Jurisdictional structure
- Operations jurisdiction: Florida
- Size: 773 sq mi
- Population: 162,500
- Legal jurisdiction: Citrus County
- Governing body: Sheriff
- General nature: Civilian police;

Operational structure
- Headquarters: Inverness, Florida
- Agency executives: David Vincent, Sheriff; Thomas Bosco, Major; Bobby Lambert, Major;

Website
- Citrus County Sheriff's Office

= Citrus County Sheriff's Office =

Law enforcement agency in Florida, US

The Citrus County Sheriff's Office (CCSO) serves as the primary law enforcement agency for a population of 162,500 residents across 773.15 square miles (2,002.4 km2) in Citrus County, Florida.

==History==
The sheriff's office commenced operations on June 2, 1887, coinciding with the establishment of Citrus County through the signature of the Governor. Edward A. Perry.

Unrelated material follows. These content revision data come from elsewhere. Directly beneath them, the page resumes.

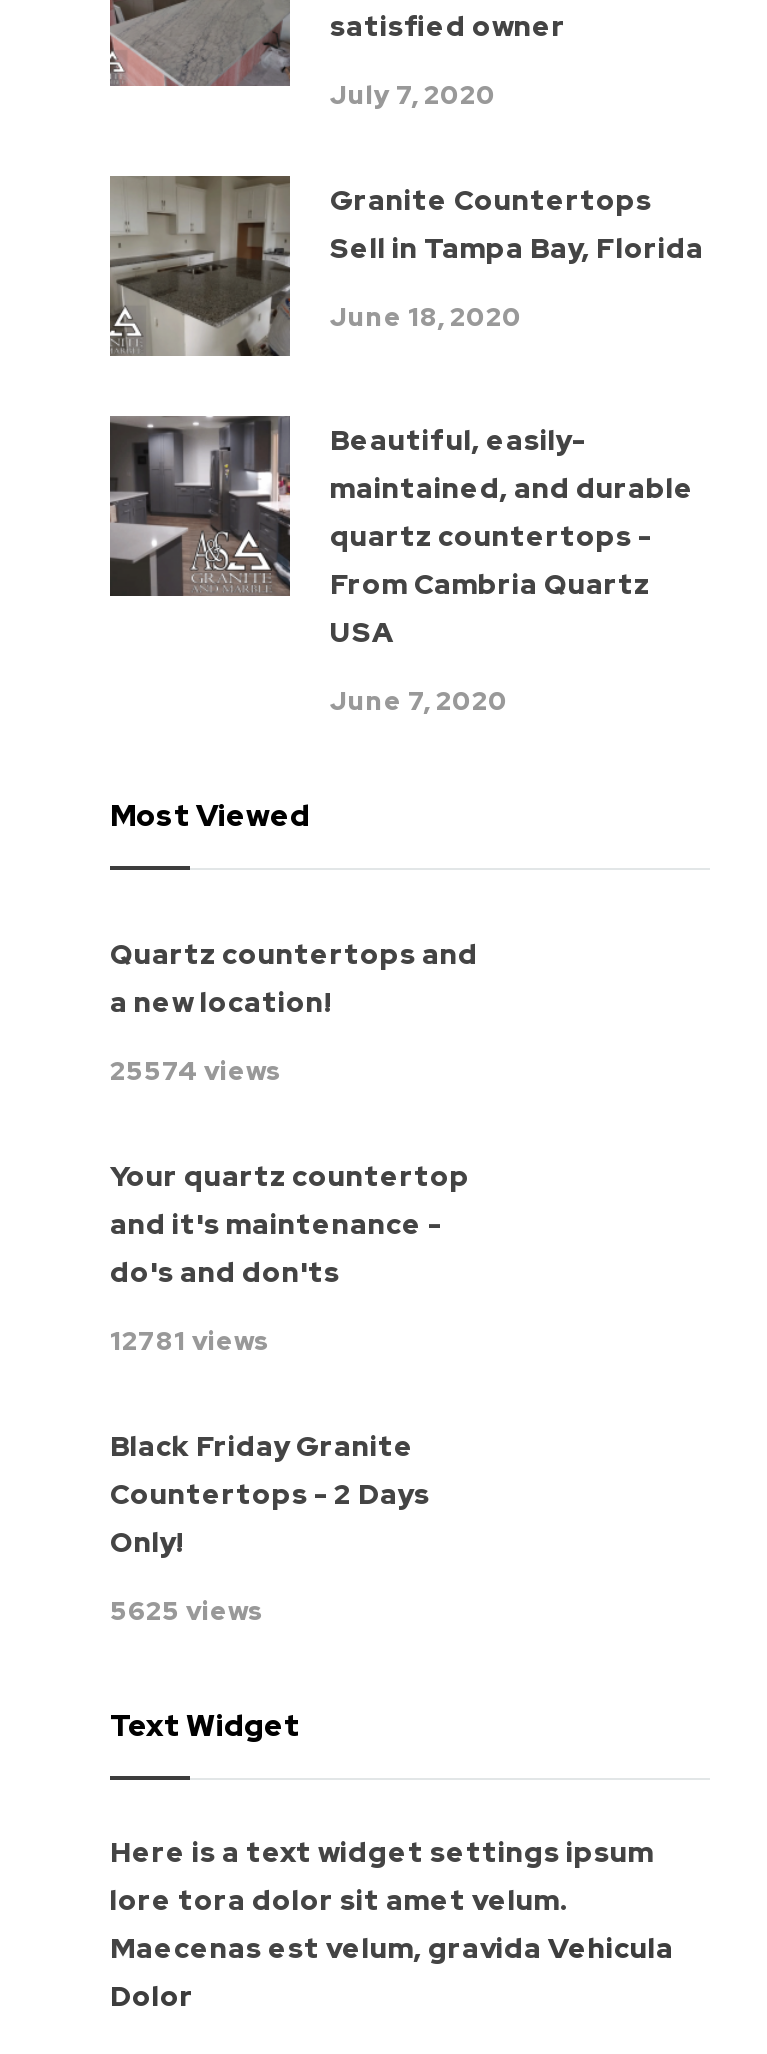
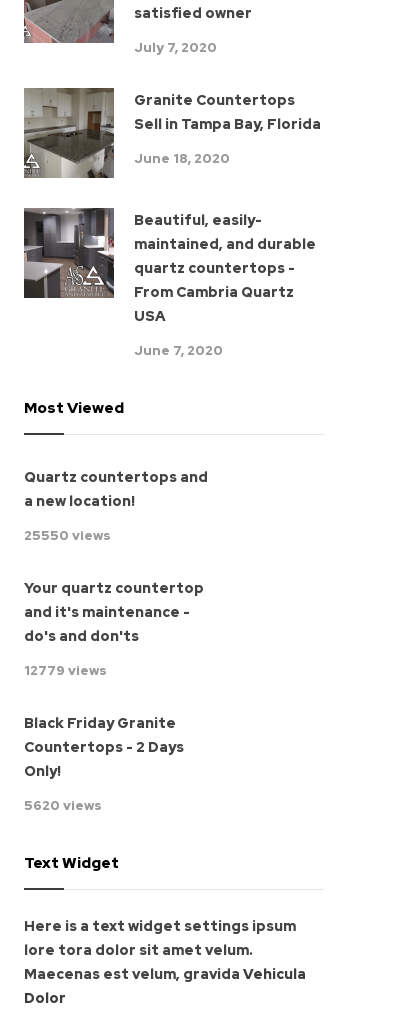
- 25574 views
+ 25550 views

- 12781 views
+ 12779 views

- 5625 views
+ 5620 views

In 2005, the Citrus County Sheriff's Office made national headlines with its investigation of the gruesome rape and murder of Jessica Lunsford, a 9-year-old Homosassa girl.

== Organization ==
The current sheriff is David Vincent. The CCSO is divided into two bureaus:[1] [2]

=== Law Enforcement Bureau ===
The law enforcement bureau oversees the Law Enforcement Divisions of the department. Such as Patrol, Criminal Investigations, Judicial, Special Operations, and Training & Education.

=== Support Bureau ===
The Support Bureau oversees the department's Support Divisions. Such as Communications, Human Resources, Financial Services, Information Technology, and Staff Services.

In addition to the two bureaus, the department also has the Office of Community Engagement and Transparency, as well as Professional Standards.

The Office of Community Engagement and Transparency oversees the Public Information Officer, Senior Services, Volunteers, Strategic Planning, Community Engagement, and Emergency Management.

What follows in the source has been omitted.